6. What are frequent mistakes students make while solving Exercise 8.1?
Frequent mistakes in Exercise 8.1 include:
- Wrong limits of integration (not finding intersection points correctly).
- Confusing upper and lower functions in the area formula.
- Omitting essential calculation steps (step skipping leads to lost marks).
- Making integration errors or algebra slips.
- Not boxing the final area answer or writing correct units.
7. What is chapter 8 of maths class 12?
Chapter 8 of Class 12 Maths is Application of Integrals.
- Focuses on finding the area under curves and area between curves using definite integrals.
- Essential for CBSE Board, JEE, and NEET exams.

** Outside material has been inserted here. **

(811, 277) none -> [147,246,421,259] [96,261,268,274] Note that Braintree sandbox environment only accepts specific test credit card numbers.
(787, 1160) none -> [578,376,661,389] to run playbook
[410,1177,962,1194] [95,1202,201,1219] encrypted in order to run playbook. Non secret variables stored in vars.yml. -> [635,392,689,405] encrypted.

- Includes real-world application word problems relevant to coordinate geometry.
8. How many exercises are there in Application of Integrals class 12?

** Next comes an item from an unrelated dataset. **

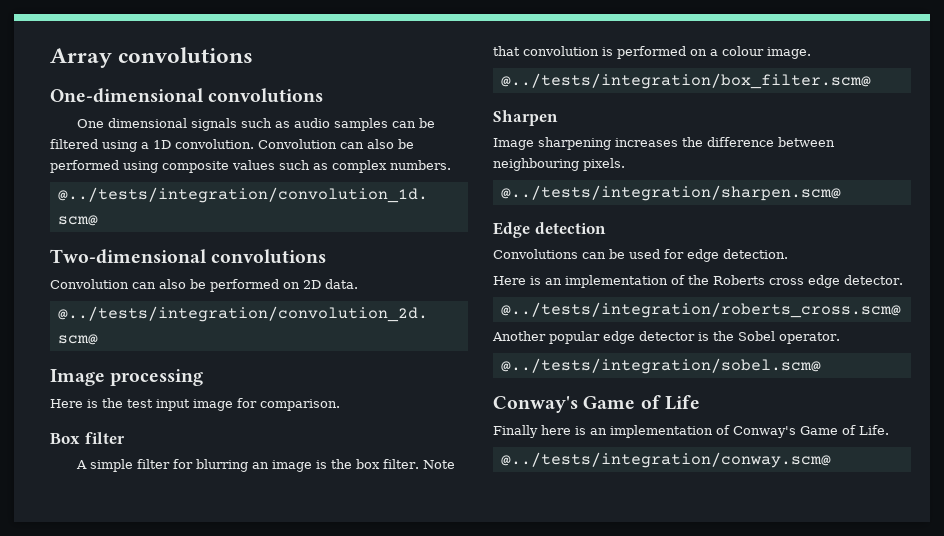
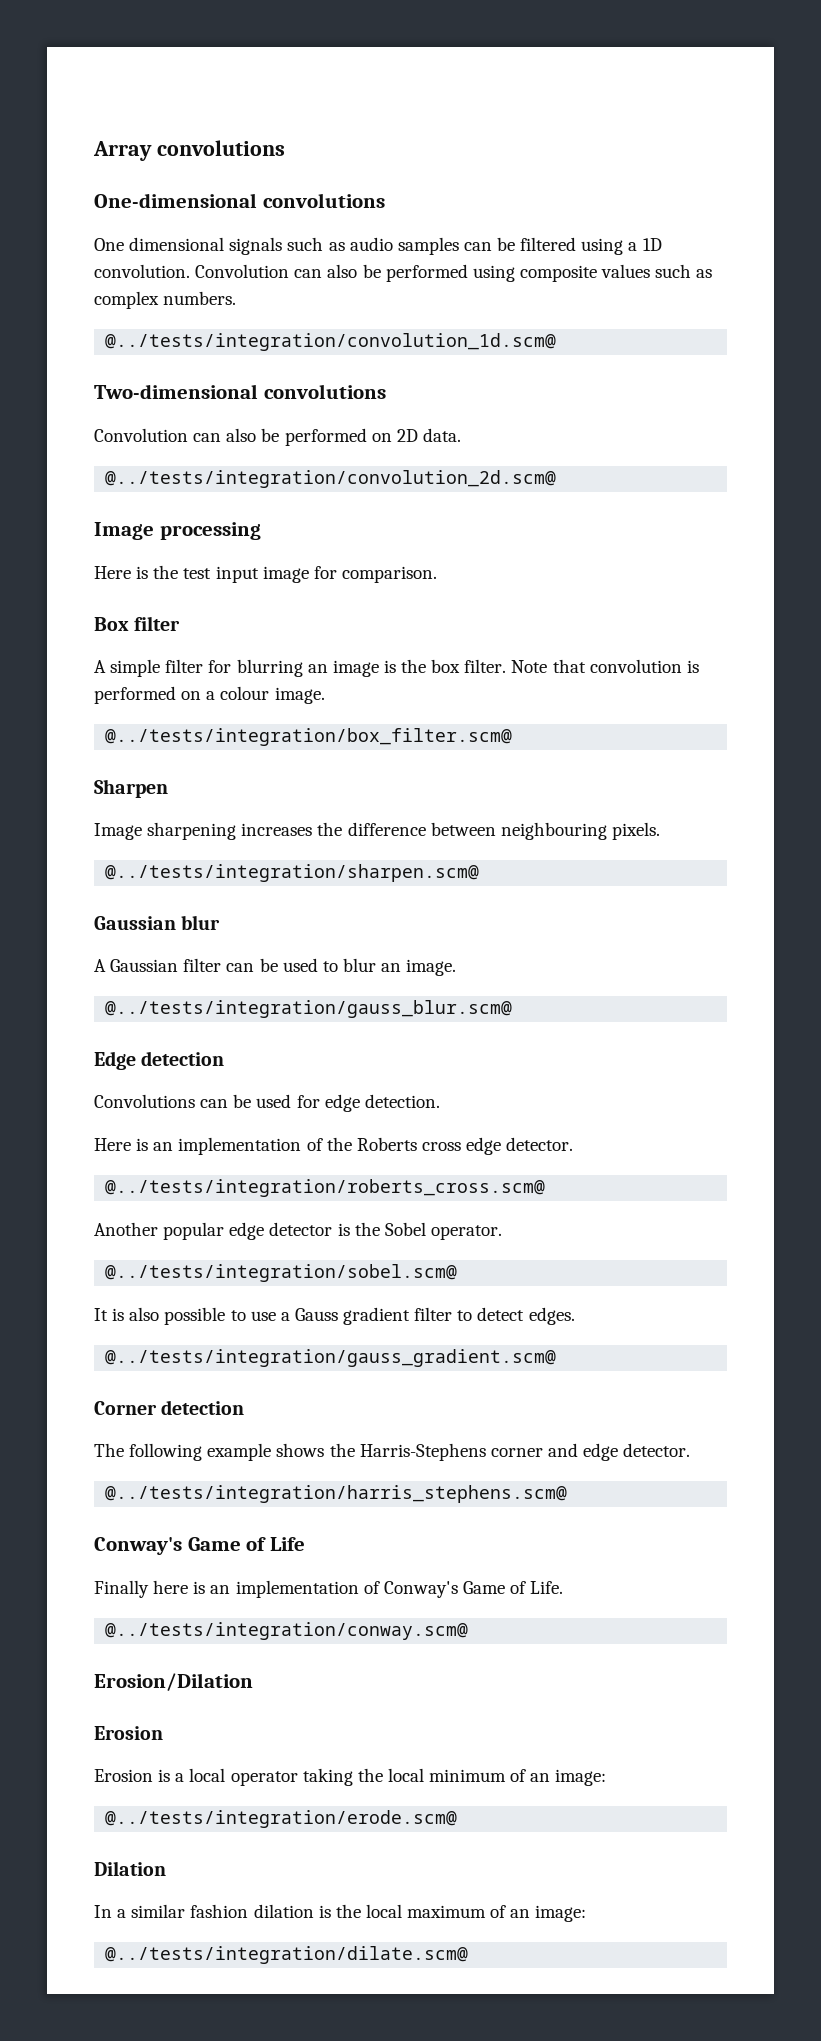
(841, 193) none -> [94,915,221,930] [94,958,457,976] [105,1000,513,1018] // Gaussian blur // A Gaussian filter can be used to blur an image. // @../tests/integration/gauss_blur.scm@
(821, 366) none -> [94,1307,575,1325] [105,1349,557,1367] [94,1400,245,1415] [94,1443,691,1461] [105,1485,568,1503] // It is also possible to use a Gauss gradient filter to detect edges. // @../tests/integration/gauss_gradient.scm@ // Corner detection // The following example shows the Harris-Stephens corner and edge detector. // @../tests/integration/harris_stephens.scm@
(831, 460) none -> [94,1673,253,1691] [94,1726,163,1740] [94,1768,607,1786] [105,1810,458,1828] [94,1861,166,1876] [94,1904,587,1922] [105,1946,469,1964] // Erosion/Dilation // Erosion // Erosion is a local operator taking the local minimum of an image: // @../tests/integration/erode.scm@ // Dilation // In a similar fashion dilation is the local maximum of an image: // @../tests/integration/dilate.scm@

In Class 12 Maths Chapter 8 (Application of Integrals), there are typically two main exercises plus a Miscellaneous Exercise.
- Exercise 8.1 – Focuses on areas under simple curves and between lines/curves.
- Exercise 8.2 – Deals with more complex area problems.
- Miscellaneous Exercise – Contains mixed and advanced problems.
9. Is class 12 maths very tough?
Class 12 Maths can be challenging, but using structured NCERT Solutions makes each chapter, including Application of Integrals, manageable.
- Practice regularly using solved examples and revision notes.
- Follow stepwise answers to reduce mistakes in long questions.
- Use PDF solutions, summary sheets, and formula lists for revision before exams.
10. How do I set integration limits for area under curve problems?
To set integration limits for area under curve problems:
- Sketch the curves and find intersection points (these are usually your limits a and b).
- For area between two curves, limits start from the leftmost to rightmost intersection.
- Write the definite integral as ∫[a to b] [Upper function − Lower function] dx.